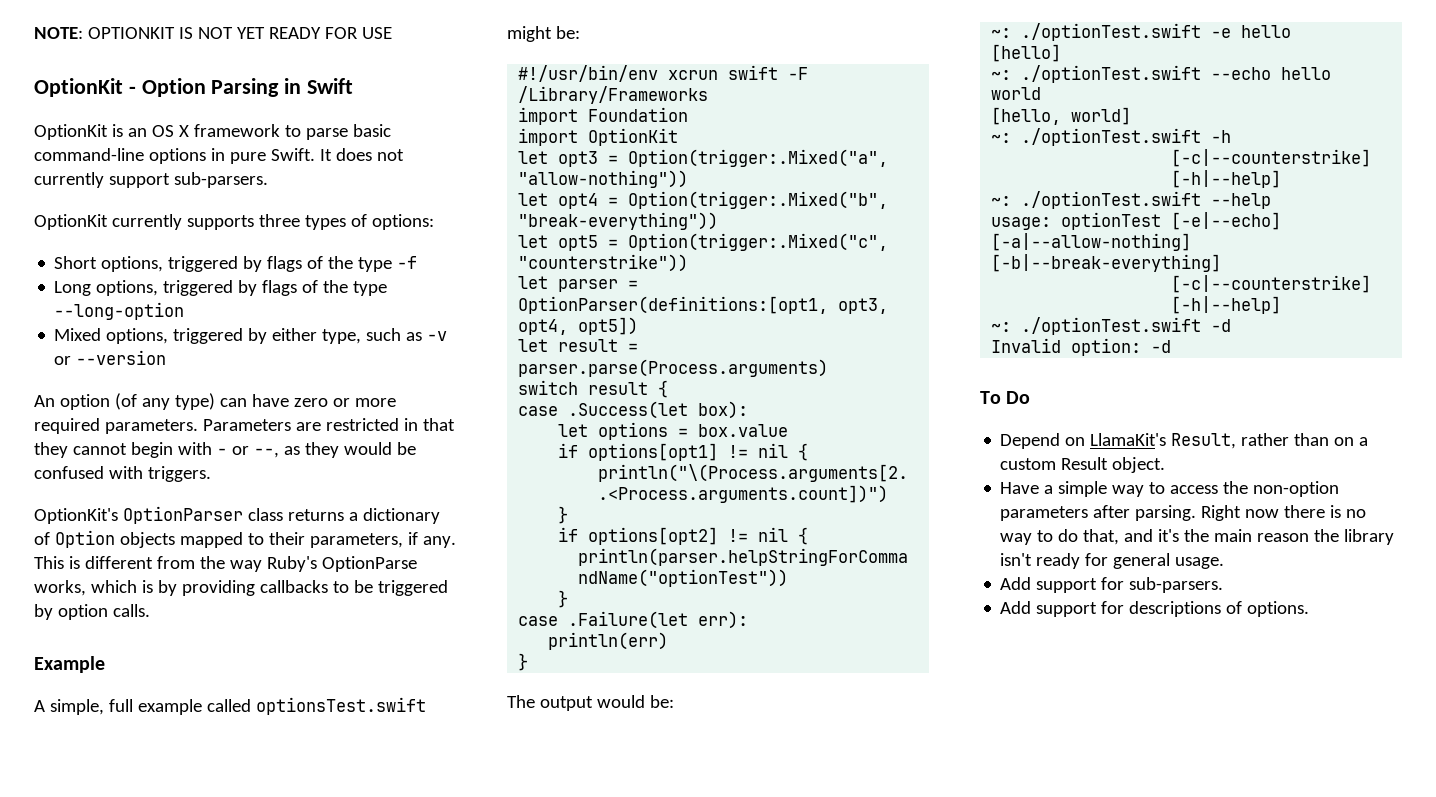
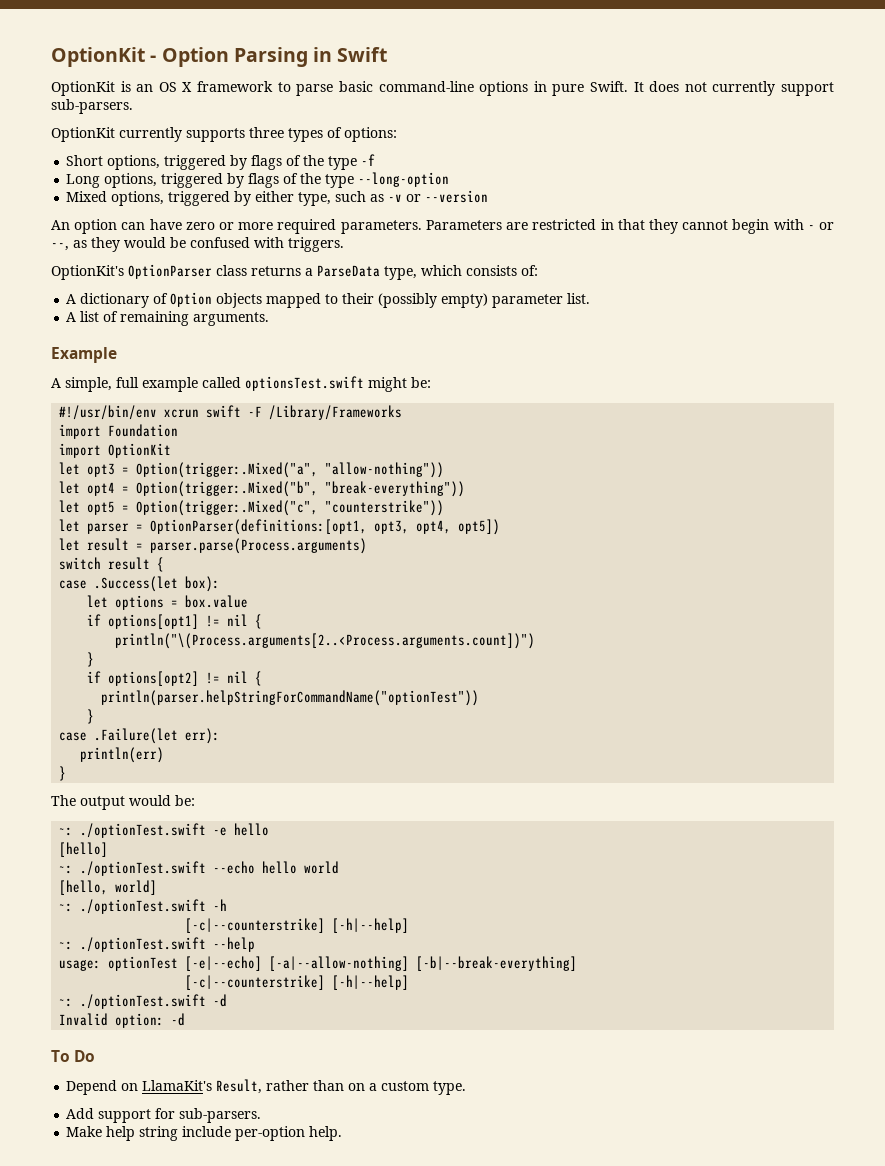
[34,27,392,39] NOTE: OPTIONKIT IS NOT YET READY FOR USE // -> (51, 57) none
[114,393,215,410] (of any type) -> (118, 226) none
(358, 516) none -> [317,265,538,280] [66,294,77,304] ParseData type, which consists of: // A
[309,532,456,548] [34,556,417,572] [34,580,448,596] [34,604,150,620] parameters, if any. This is different from the way Ruby's OptionParse works, which is by providing callbacks to be triggered by option calls. -> [378,293,591,308] [66,311,270,326] (possibly empty) parameter list. // A list of remaining arguments.
[1061,457,1166,473] [1000,481,1340,497] [1000,505,1367,521] [1000,529,1395,545] [1000,553,1225,569] [1000,577,1224,593] [1000,601,1310,617] Result object. // Have a simple way to access the non-option parameters after parsing. Right now there is no way to do that, and it's the main reason the library isn't ready for general usage. // Add support for sub-parsers. // Add support for descriptions of options. -> [433,1081,467,1095] [66,1108,262,1123] [66,1126,343,1141] type. // Add support for sub-parsers. // Make help string include per-option help.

◆ ◆ ◆ ◆ ◆ ◆ ◆

## [GOAL OF THE EXERCISE]
Restate the data word for word, minus any images.

## [ANSWER TO THE PROBLEM]
[34,27,392,39] NOTE: OPTIONKIT IS NOT YET READY FOR USE // -> (51, 57) none
[114,393,215,410] (of any type) -> (118, 226) none
(358, 516) none -> [317,265,538,280] [66,294,77,304] ParseData type, which consists of: // A
[309,532,456,548] [34,556,417,572] [34,580,448,596] [34,604,150,620] parameters, if any. This is different from the way Ruby's OptionParse works, which is by providing callbacks to be triggered by option calls. -> [378,293,591,308] [66,311,270,326] (possibly empty) parameter list. // A list of remaining arguments.
[1061,457,1166,473] [1000,481,1340,497] [1000,505,1367,521] [1000,529,1395,545] [1000,553,1225,569] [1000,577,1224,593] [1000,601,1310,617] Result object. // Have a simple way to access the non-option parameters after parsing. Right now there is no way to do that, and it's the main reason the library isn't ready for general usage. // Add support for sub-parsers. // Add support for descriptions of options. -> [433,1081,467,1095] [66,1108,262,1123] [66,1126,343,1141] type. // Add support for sub-parsers. // Make help string include per-option help.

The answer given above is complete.